• Work required: A complete answer lists every line of the entries below where the string "shipping" appears.
[Provided material — start]
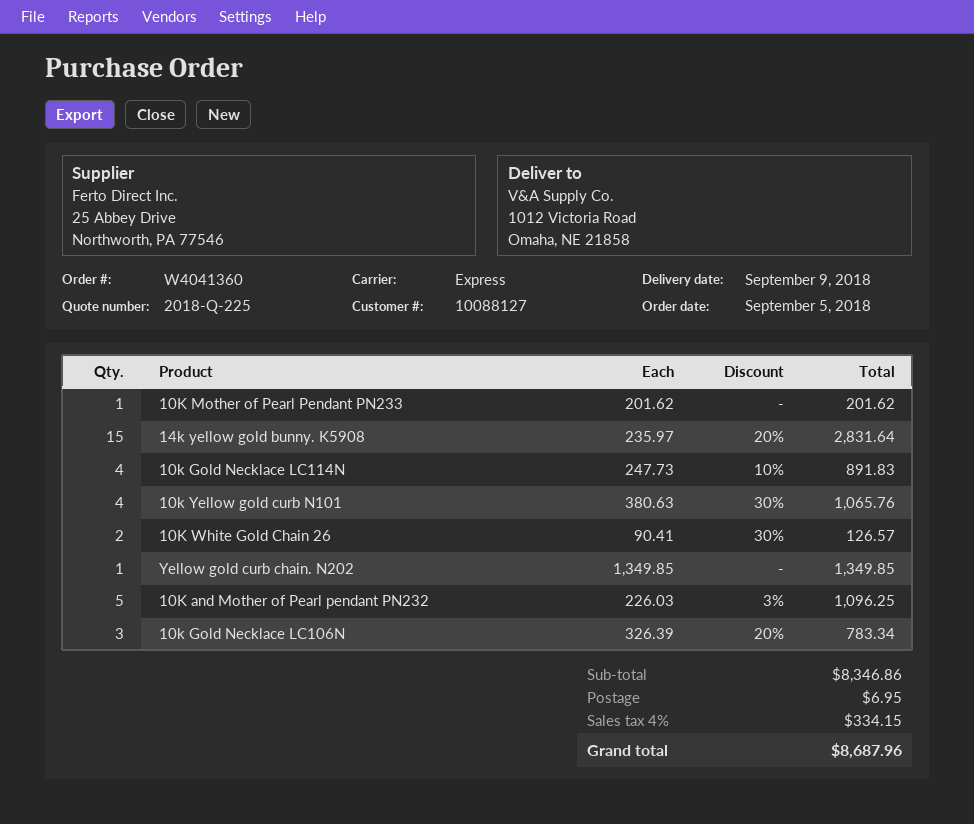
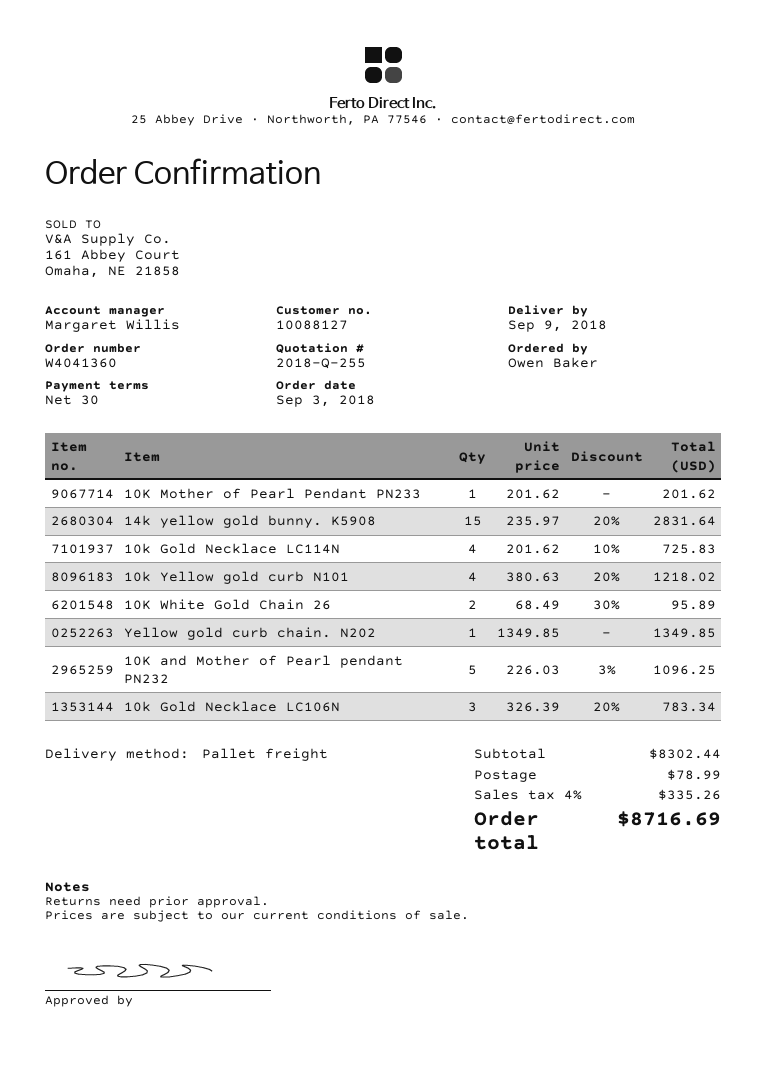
quote number: 2018-Q-225 -> 2018-Q-255
order date: 2018-09-05 -> 2018-09-03
shipping method: express -> pallet freight
10k Gold Necklace LC114N: 4 x 247.73 - 10% = 891.83 -> 4 x 201.62 - 10% = 725.83
10k Yellow gold curb N101: 4 x 380.63 - 30% = 1065.76 -> 4 x 380.63 - 20% = 1218.02
10K White Gold Chain 26: 2 x 90.41 - 30% = 126.57 -> 2 x 68.49 - 30% = 95.89
subtotal: 8346.86 -> 8302.44
shipping: 6.95 -> 78.99
tax: 4% = 334.15 -> 4% = 335.26
total: 8687.96 -> 8716.69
[Provided material — finish]
• Task response:
shipping method: express -> pallet freight
shipping: 6.95 -> 78.99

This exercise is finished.